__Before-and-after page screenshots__
=== Section Start ===
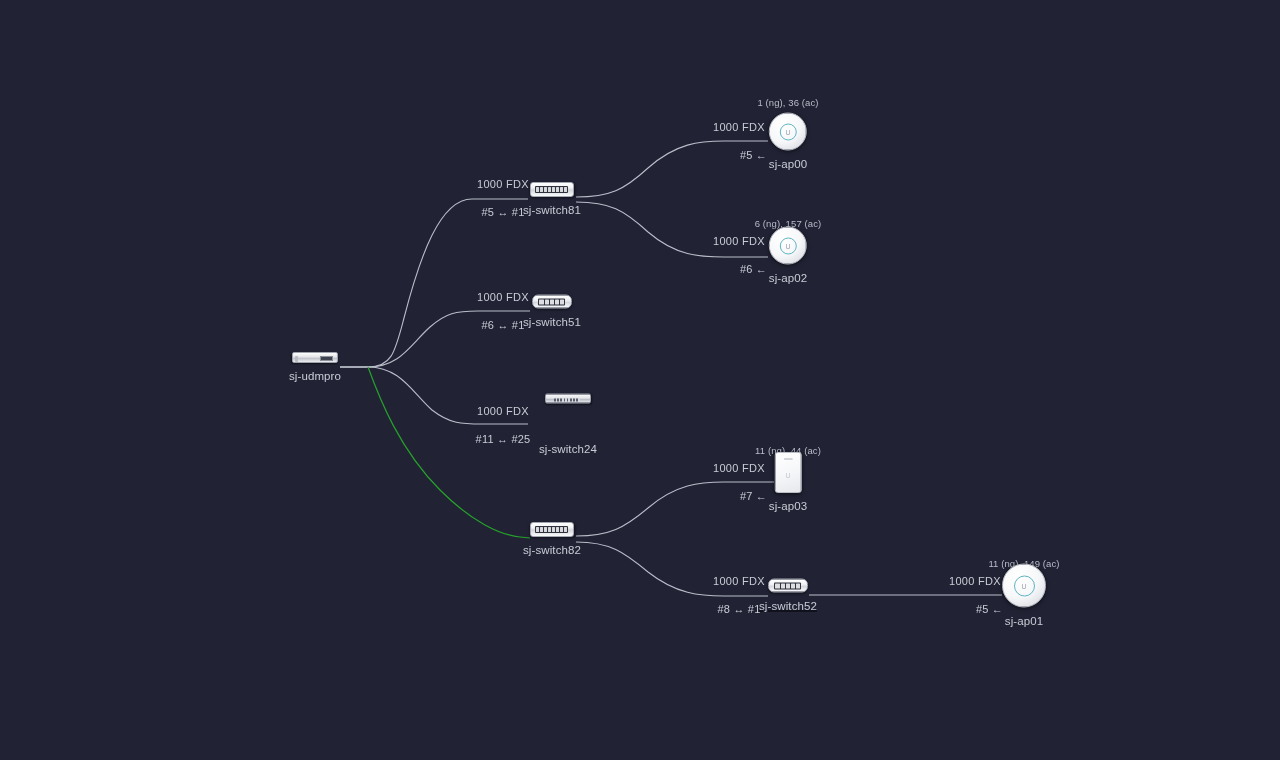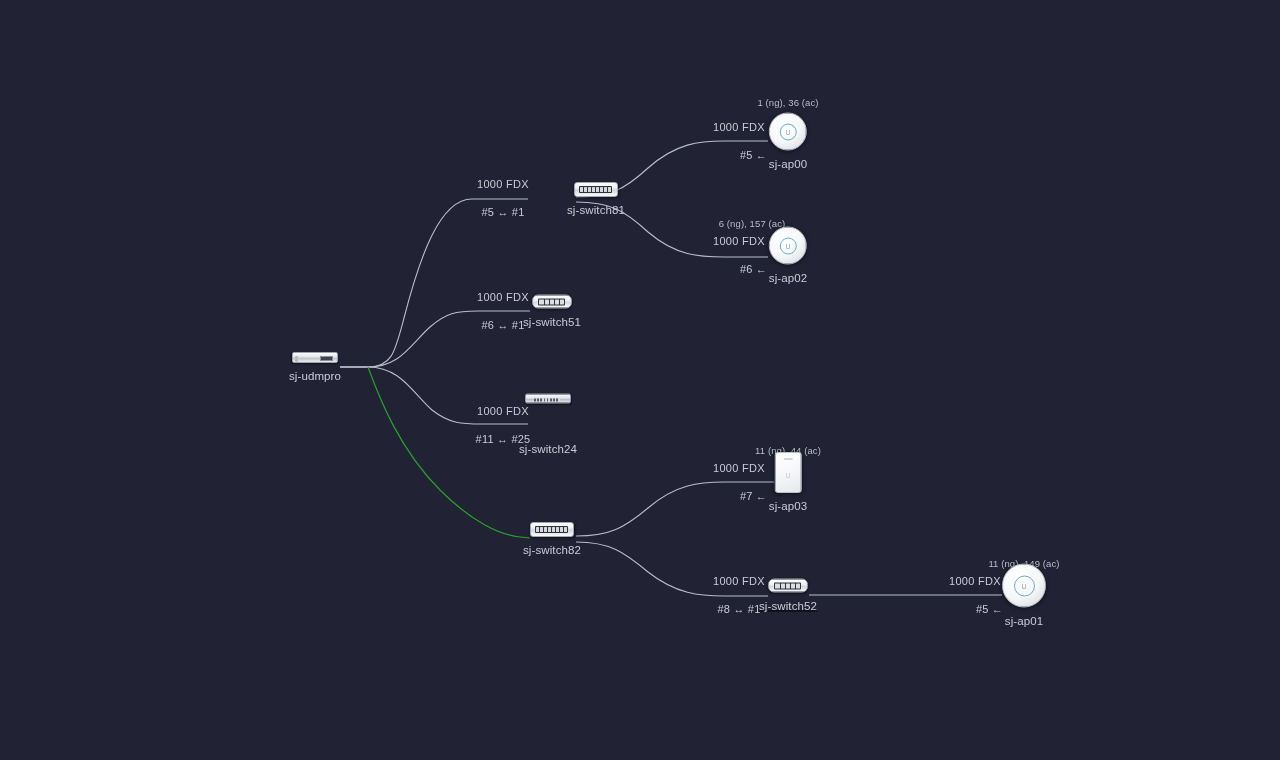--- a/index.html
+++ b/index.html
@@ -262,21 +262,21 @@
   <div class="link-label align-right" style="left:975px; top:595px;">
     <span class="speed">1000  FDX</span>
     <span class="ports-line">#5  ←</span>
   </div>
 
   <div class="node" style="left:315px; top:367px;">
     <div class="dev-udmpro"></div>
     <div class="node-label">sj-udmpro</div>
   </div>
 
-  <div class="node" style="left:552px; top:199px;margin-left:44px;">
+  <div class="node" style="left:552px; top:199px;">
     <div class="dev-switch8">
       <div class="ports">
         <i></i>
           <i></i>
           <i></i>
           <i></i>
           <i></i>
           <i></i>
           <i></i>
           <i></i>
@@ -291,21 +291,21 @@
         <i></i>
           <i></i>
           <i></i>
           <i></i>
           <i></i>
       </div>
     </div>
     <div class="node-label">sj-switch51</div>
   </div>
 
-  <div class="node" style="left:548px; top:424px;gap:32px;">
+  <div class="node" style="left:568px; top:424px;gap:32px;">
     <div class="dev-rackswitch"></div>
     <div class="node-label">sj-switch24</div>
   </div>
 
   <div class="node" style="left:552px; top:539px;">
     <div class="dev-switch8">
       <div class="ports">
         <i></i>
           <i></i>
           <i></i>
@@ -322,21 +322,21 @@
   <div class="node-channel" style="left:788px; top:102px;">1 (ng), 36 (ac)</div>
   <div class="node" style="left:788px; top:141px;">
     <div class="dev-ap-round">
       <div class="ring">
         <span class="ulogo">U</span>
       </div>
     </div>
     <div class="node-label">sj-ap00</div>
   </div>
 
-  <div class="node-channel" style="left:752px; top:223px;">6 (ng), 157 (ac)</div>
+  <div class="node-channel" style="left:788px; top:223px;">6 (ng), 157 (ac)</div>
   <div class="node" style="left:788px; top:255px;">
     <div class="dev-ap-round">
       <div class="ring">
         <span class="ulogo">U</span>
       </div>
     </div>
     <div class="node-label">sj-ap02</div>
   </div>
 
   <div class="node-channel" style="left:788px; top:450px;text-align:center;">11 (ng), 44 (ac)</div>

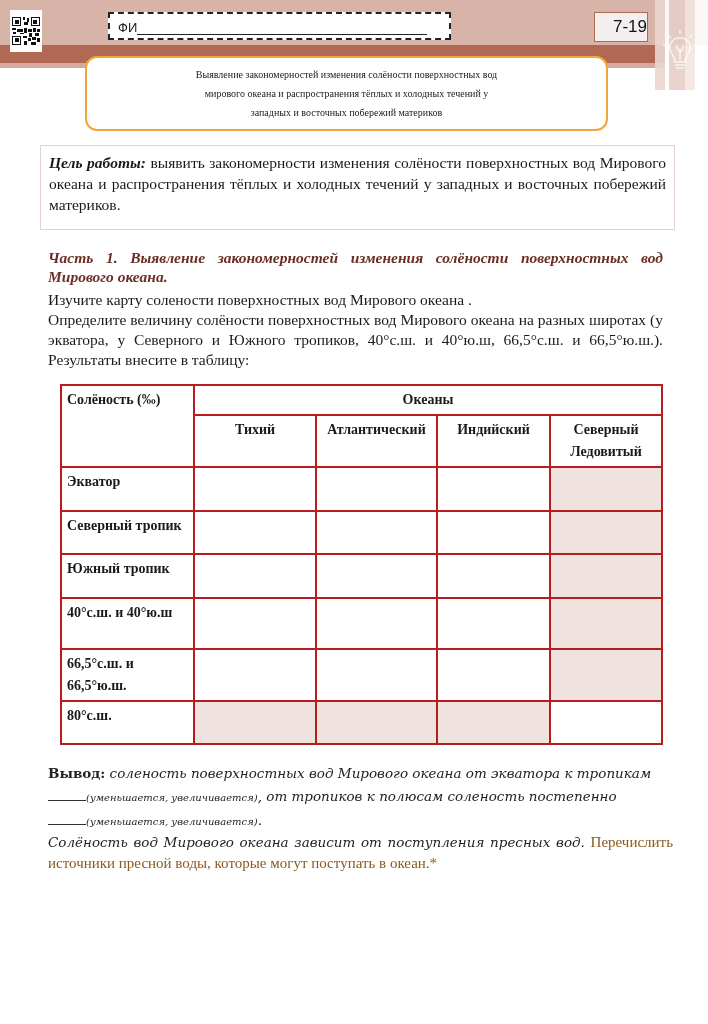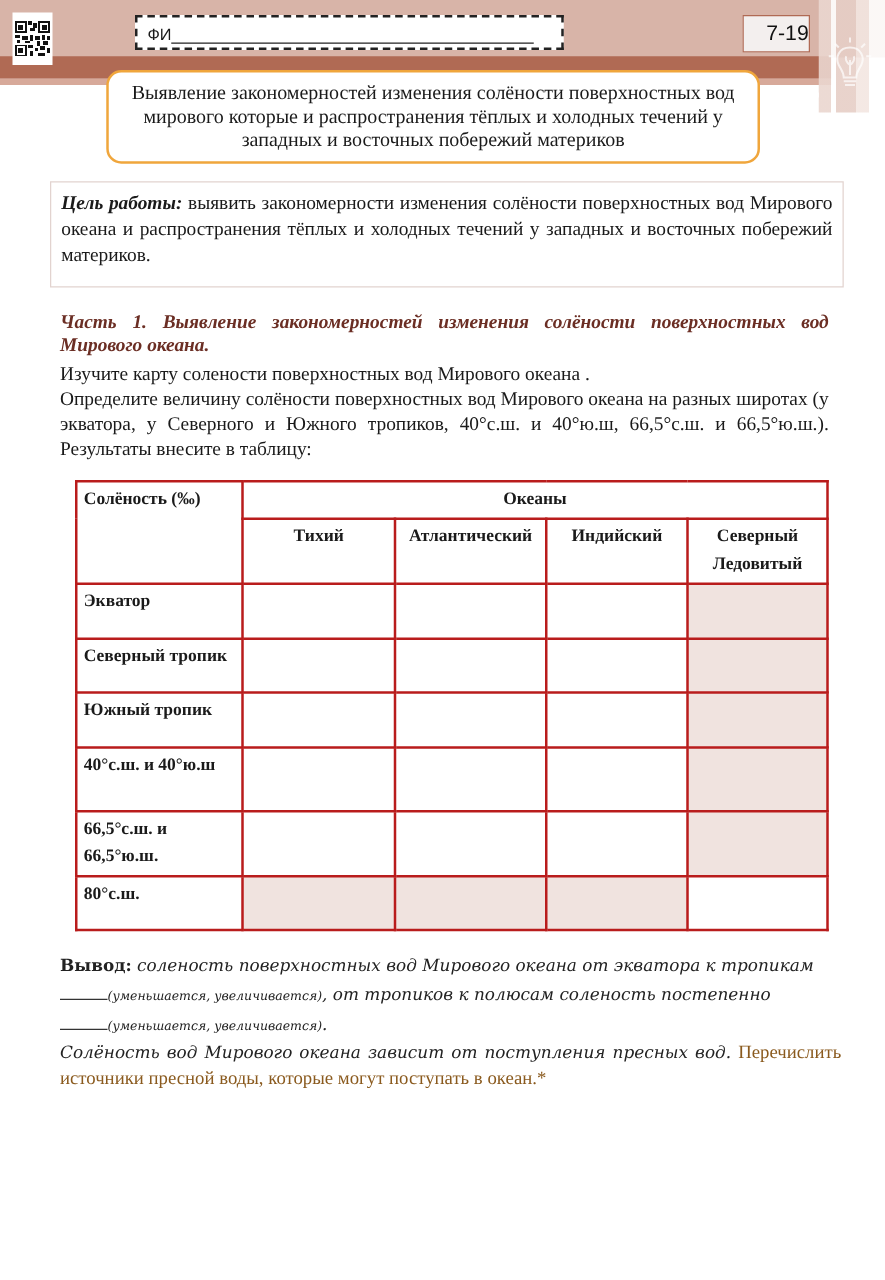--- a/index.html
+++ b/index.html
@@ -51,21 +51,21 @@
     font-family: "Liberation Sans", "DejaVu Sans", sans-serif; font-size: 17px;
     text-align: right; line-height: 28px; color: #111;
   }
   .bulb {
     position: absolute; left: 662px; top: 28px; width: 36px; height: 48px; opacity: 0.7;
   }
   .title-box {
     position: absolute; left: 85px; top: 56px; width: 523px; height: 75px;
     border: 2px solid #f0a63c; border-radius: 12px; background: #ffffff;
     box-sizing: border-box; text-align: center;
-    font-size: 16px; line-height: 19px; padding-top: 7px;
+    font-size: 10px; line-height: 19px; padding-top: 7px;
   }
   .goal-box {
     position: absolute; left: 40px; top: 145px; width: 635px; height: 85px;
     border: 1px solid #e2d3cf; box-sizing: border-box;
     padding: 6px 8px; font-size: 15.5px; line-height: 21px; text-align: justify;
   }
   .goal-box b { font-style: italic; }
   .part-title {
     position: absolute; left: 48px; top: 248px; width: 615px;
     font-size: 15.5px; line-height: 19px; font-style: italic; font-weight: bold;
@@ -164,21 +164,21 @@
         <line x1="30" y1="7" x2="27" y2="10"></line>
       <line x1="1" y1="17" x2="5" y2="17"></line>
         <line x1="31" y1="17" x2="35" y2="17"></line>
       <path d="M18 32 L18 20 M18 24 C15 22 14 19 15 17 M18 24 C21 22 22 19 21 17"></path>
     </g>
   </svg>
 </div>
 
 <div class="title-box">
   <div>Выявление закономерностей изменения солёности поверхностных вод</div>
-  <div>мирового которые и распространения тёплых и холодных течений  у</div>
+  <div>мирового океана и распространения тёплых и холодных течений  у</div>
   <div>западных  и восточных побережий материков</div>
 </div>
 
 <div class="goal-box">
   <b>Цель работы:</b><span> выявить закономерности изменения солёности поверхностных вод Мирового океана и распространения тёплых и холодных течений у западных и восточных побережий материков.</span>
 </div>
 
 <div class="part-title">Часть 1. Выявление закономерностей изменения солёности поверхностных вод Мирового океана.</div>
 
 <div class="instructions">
=== Section End ===
__YOUR INSTRUCTIONS__
From the first line to the last, copy the records above exactly and drop any pictures.

__EXERCISE RESULT__
--- a/index.html
+++ b/index.html
@@ -262,21 +262,21 @@
   <div class="link-label align-right" style="left:975px; top:595px;">
     <span class="speed">1000  FDX</span>
     <span class="ports-line">#5  ←</span>
   </div>
 
   <div class="node" style="left:315px; top:367px;">
     <div class="dev-udmpro"></div>
     <div class="node-label">sj-udmpro</div>
   </div>
 
-  <div class="node" style="left:552px; top:199px;margin-left:44px;">
+  <div class="node" style="left:552px; top:199px;">
     <div class="dev-switch8">
       <div class="ports">
         <i></i>
           <i></i>
           <i></i>
           <i></i>
           <i></i>
           <i></i>
           <i></i>
           <i></i>
@@ -291,21 +291,21 @@
         <i></i>
           <i></i>
           <i></i>
           <i></i>
           <i></i>
       </div>
     </div>
     <div class="node-label">sj-switch51</div>
   </div>
 
-  <div class="node" style="left:548px; top:424px;gap:32px;">
+  <div class="node" style="left:568px; top:424px;gap:32px;">
     <div class="dev-rackswitch"></div>
     <div class="node-label">sj-switch24</div>
   </div>
 
   <div class="node" style="left:552px; top:539px;">
     <div class="dev-switch8">
       <div class="ports">
         <i></i>
           <i></i>
           <i></i>
@@ -322,21 +322,21 @@
   <div class="node-channel" style="left:788px; top:102px;">1 (ng), 36 (ac)</div>
   <div class="node" style="left:788px; top:141px;">
     <div class="dev-ap-round">
       <div class="ring">
         <span class="ulogo">U</span>
       </div>
     </div>
     <div class="node-label">sj-ap00</div>
   </div>
 
-  <div class="node-channel" style="left:752px; top:223px;">6 (ng), 157 (ac)</div>
+  <div class="node-channel" style="left:788px; top:223px;">6 (ng), 157 (ac)</div>
   <div class="node" style="left:788px; top:255px;">
     <div class="dev-ap-round">
       <div class="ring">
         <span class="ulogo">U</span>
       </div>
     </div>
     <div class="node-label">sj-ap02</div>
   </div>
 
   <div class="node-channel" style="left:788px; top:450px;text-align:center;">11 (ng), 44 (ac)</div>

--- a/index.html
+++ b/index.html
@@ -51,21 +51,21 @@
     font-family: "Liberation Sans", "DejaVu Sans", sans-serif; font-size: 17px;
     text-align: right; line-height: 28px; color: #111;
   }
   .bulb {
     position: absolute; left: 662px; top: 28px; width: 36px; height: 48px; opacity: 0.7;
   }
   .title-box {
     position: absolute; left: 85px; top: 56px; width: 523px; height: 75px;
     border: 2px solid #f0a63c; border-radius: 12px; background: #ffffff;
     box-sizing: border-box; text-align: center;
-    font-size: 16px; line-height: 19px; padding-top: 7px;
+    font-size: 10px; line-height: 19px; padding-top: 7px;
   }
   .goal-box {
     position: absolute; left: 40px; top: 145px; width: 635px; height: 85px;
     border: 1px solid #e2d3cf; box-sizing: border-box;
     padding: 6px 8px; font-size: 15.5px; line-height: 21px; text-align: justify;
   }
   .goal-box b { font-style: italic; }
   .part-title {
     position: absolute; left: 48px; top: 248px; width: 615px;
     font-size: 15.5px; line-height: 19px; font-style: italic; font-weight: bold;
@@ -164,21 +164,21 @@
         <line x1="30" y1="7" x2="27" y2="10"></line>
       <line x1="1" y1="17" x2="5" y2="17"></line>
         <line x1="31" y1="17" x2="35" y2="17"></line>
       <path d="M18 32 L18 20 M18 24 C15 22 14 19 15 17 M18 24 C21 22 22 19 21 17"></path>
     </g>
   </svg>
 </div>
 
 <div class="title-box">
   <div>Выявление закономерностей изменения солёности поверхностных вод</div>
-  <div>мирового которые и распространения тёплых и холодных течений  у</div>
+  <div>мирового океана и распространения тёплых и холодных течений  у</div>
   <div>западных  и восточных побережий материков</div>
 </div>
 
 <div class="goal-box">
   <b>Цель работы:</b><span> выявить закономерности изменения солёности поверхностных вод Мирового океана и распространения тёплых и холодных течений у западных и восточных побережий материков.</span>
 </div>
 
 <div class="part-title">Часть 1. Выявление закономерностей изменения солёности поверхностных вод Мирового океана.</div>
 
 <div class="instructions">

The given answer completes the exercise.